Methionine (Met) is an essential amino acid with commercial value in animal feed, human nutrition, and as a chemical precursor. Microbial production of Met has seen intensive investigation towards a more sustainable alternative to the chemical synthesis that currently meets the global Met demand. Indeed, efficient Met biosynthesis has been achieved in genetically modified bacteria that harbor engineered enzymes and streamlined metabolic pathways. Very recently, the export of Met as the final step during its fermentative production has been studied and optimized, primarily through identification and expression of microbial Met efflux transporters. In this mini-review, we summarize the current knowledge on four families of Met export and import transporters that have been harnessed for the production of Met and other valuable biomolecules. These families are discussed with respect to their function, gene regulation, and biotechnological applications.
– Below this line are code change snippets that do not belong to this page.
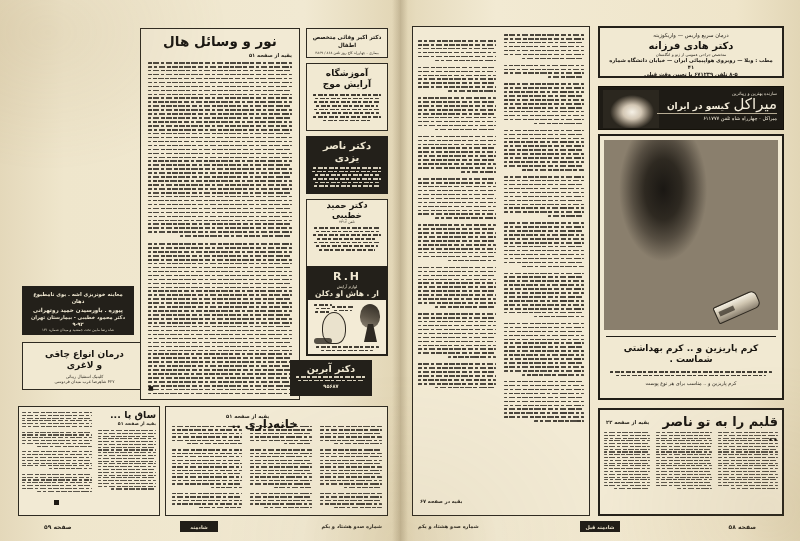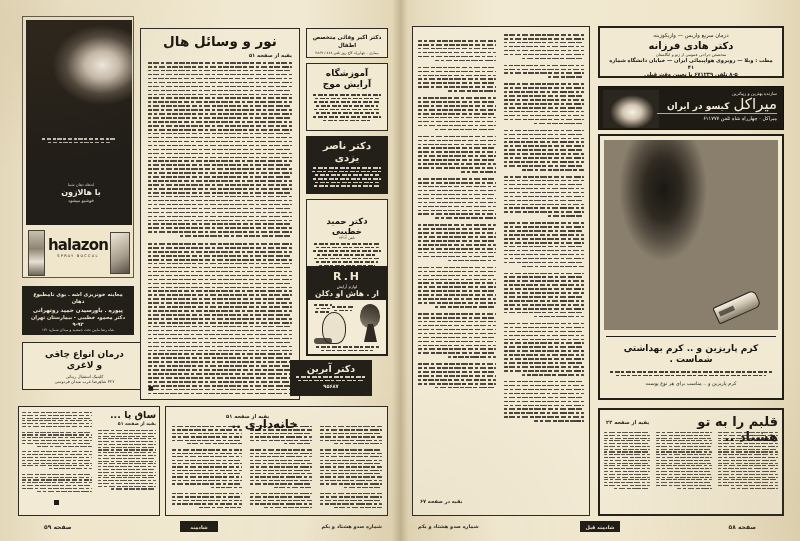--- a/index.html
+++ b/index.html
@@ -76,49 +76,20 @@
   .ctr{text-align:center;}
   .bold{font-weight:bold;}
 </style>
 </head>
 <body>
 
 <div class="spread">
 
   <div class="page left">
 
-    <div class="blk" style="left:22px;top:16px;width:112px;height:262px;background:#efe6cc;border:1px solid #5d5547;">
-      <div class="photo" style="left:3px;top:3px;width:106px;height:205px;
-           background:
-             radial-gradient(ellipse 50px 40px at 72% 22%, #f3eee6 0%, #c9bdae 34%, #4d453c 72%, #211d18 100%),
-             radial-gradient(ellipse 42px 58px at 30% 52%, #ece4d8 0%, #b2a799 40%, #3b342c 78%, #1b1814 100%),
-             radial-gradient(ellipse 70px 90px at 55% 85%, #2a251f 0%, #15120f 100%),
-             linear-gradient(160deg,#7d7264 0%,#2c2720 60%,#17140f 100%);">
-        <div style="position:absolute;left:6px;top:118px;width:94px;">
-          <div class="adln" style="width:78%;opacity:.85;background:repeating-linear-gradient(90deg,rgba(245,240,228,.9) 0,rgba(245,240,228,.9) 3px,rgba(245,240,228,0) 3px,rgba(245,240,228,0) 4.6px,rgba(245,240,228,.85) 4.6px,rgba(245,240,228,.85) 9px,rgba(245,240,228,0) 9px,rgba(245,240,228,0) 10.6px);"></div>
-          <div class="adln" style="width:66%;opacity:.8;background:repeating-linear-gradient(90deg,rgba(245,240,228,.9) 0,rgba(245,240,228,.9) 3px,rgba(245,240,228,0) 3px,rgba(245,240,228,0) 4.6px,rgba(245,240,228,.85) 4.6px,rgba(245,240,228,.85) 9px,rgba(245,240,228,0) 9px,rgba(245,240,228,0) 10.6px);"></div>
-        </div>
-        <div style="position:absolute;left:10px;top:162px;width:90px;text-align:center;color:#f2ecdd;">
-          <div style="font-size:4px;opacity:.8;">لحظه دهان شما</div>
-          <div style="font-size:8px;font-weight:bold;margin:1px 0;">با هالازون</div>
-          <div style="font-size:4.5px;opacity:.85;">خوشبو میشود</div>
-        </div>
-      </div>
-
-      <div style="position:absolute;left:3px;top:211px;width:106px;height:48px;background:#efe6cc;">
-        <div style="position:absolute;left:2px;top:2px;width:15px;height:44px;
-             background:linear-gradient(180deg,#c9c0ae 0%,#8d8474 40%,#e8e0d0 70%,#6f675a 100%);border:.5px solid #4a433a;"></div>
-        <div style="position:absolute;right:2px;top:4px;width:18px;height:40px;
-             background:linear-gradient(150deg,#efe8d8,#a79c8b 60%,#564f45);border:.5px solid #4a433a;"></div>
-        <div style="position:absolute;left:20px;top:10px;width:64px;text-align:center;">
-          <div style="font-family:'DejaVu Sans',sans-serif;font-size:15px;font-weight:bold;color:#1b1813;line-height:15px;letter-spacing:-.8px;direction:ltr;">halazon</div>
-          <div style="font-size:3.6px;letter-spacing:1.2px;color:#2a261e;direction:ltr;margin-top:1px;">SPRAY BUCCAL</div>
-        </div>
-      </div>
-    </div>
 
     <div class="blk blackbox" style="left:22px;top:286px;width:112px;height:49px;padding:5px 6px;">
       <div style="font-size:5.2px;text-align:center;font-weight:bold;line-height:7px;">معاینه خونریزی اشه . بوی نامطبوع دهان</div>
       <div style="font-size:5.6px;text-align:center;font-weight:bold;line-height:8px;margin-top:1px;">پیوره . باورسیدن حمید روتهرانی</div>
       <div style="font-size:5px;text-align:center;font-weight:bold;line-height:7px;">دکتر محمود خطیبی - بیمارستان تهران ۹۲-۹</div>
       <div style="font-size:3.6px;text-align:center;line-height:5px;opacity:.9;">شاه رضا مابین تخت جمشید و میدان شماره ۱۴۱</div>
     </div>
 
     <div class="blk rule" style="left:22px;top:342px;width:125px;height:48px;background:#f1e9d2;padding:6px 5px;">
       <div class="ctr bold" style="font-size:9px;color:#1a1712;line-height:11px;">درمان انواع چاقی</div>
@@ -246,21 +217,21 @@
       <div style="margin-top:3px;">
         <div class="adln" style="width:94%"></div>
           <div class="adln" style="width:97%"></div>
         <div class="adln" style="width:90%"></div>
           <div class="adln" style="width:95%"></div>
         <div class="adln" style="width:88%"></div>
           <div class="adln" style="width:92%"></div>
       </div>
     </div>
 
-    <div class="blk rule" style="left:306px;top:199px;width:82px;height:72px;background:#f1e9d2;padding:16px 5px;">
+    <div class="blk rule" style="left:306px;top:199px;width:82px;height:72px;background:#f1e9d2;padding:0 5px;">
       <div class="ctr bold" style="font-size:8.5px;color:#17140f;line-height:10px;">دکتر حمید خطیبی</div>
       <div class="ctr" style="font-size:3.6px;color:#2b271f;">تلفن ۲۳۱۶</div>
       <div style="margin-top:3px;">
         <div class="adln" style="width:94%"></div>
           <div class="adln" style="width:90%"></div>
         <div class="adln" style="width:96%"></div>
           <div class="adln" style="width:87%"></div>
         <div class="adln" style="width:93%"></div>
           <div class="adln" style="width:89%"></div>
         <div class="adln" style="width:80%"></div>
@@ -708,21 +679,21 @@
         <div class="ln v2"></div>
         <div class="ln v3"></div>
         <div class="ln"></div>
       <div class="ln v4"></div>
         <div class="ln v2"></div>
         <div class="ln short2 v3"></div>
     </div>
     <div class="blk sub" style="left:20px;top:498px;font-size:5px;">بقیه در صفحه ۶۷</div>
 
     <div class="blk rule2" style="left:198px;top:408px;width:186px;height:108px;background:#f2ead4;"></div>
-    <h2 class="blk hl" style="left:256px;top:414px;width:122px;margin:0;font-size:13px;text-align:right;line-height:15px;">قلبم را به تو هشتاد ..</h2>
+    <h2 class="blk hl" style="left:256px;top:414px;width:122px;margin:0;font-size:13px;text-align:right;line-height:15px;">قلبم را به تو ناصر ..</h2>
     <div class="blk sub" style="left:206px;top:419px;width:90px;text-align:left;">بقیه از صفحه ۲۲</div>
 
     <div class="txt tiny" style="left:318px;top:432px;width:60px;height:78px;">
       <div class="ln"></div>
         <div class="ln v2"></div>
         <div class="ln v3"></div>
         <div class="ln v4"></div>
       <div class="ln"></div>
         <div class="ln v2"></div>
         <div class="ln v3"></div>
We cover methods for identification and characterization of Met transporters as the basis for the further engineering of these proteins and for exploration of other solute carrier families. The available arsenal of Met transporters from different species and protein families provides blueprints not only for fermentative production but also synthetic biology systems, such as molecular sensors and cell-cell communication systems. KEY POINTS: • Sustainable production of methionine (Met) using microbes is actively explored. • Met transporters of four families increase production yield and specificity. • Further applications include other biosynthetic pathways and synthetic biology.

Keywords: Amino acids; Cell engineering; Fermentation; Membrane transport; Solute efflux; Synthetic biology.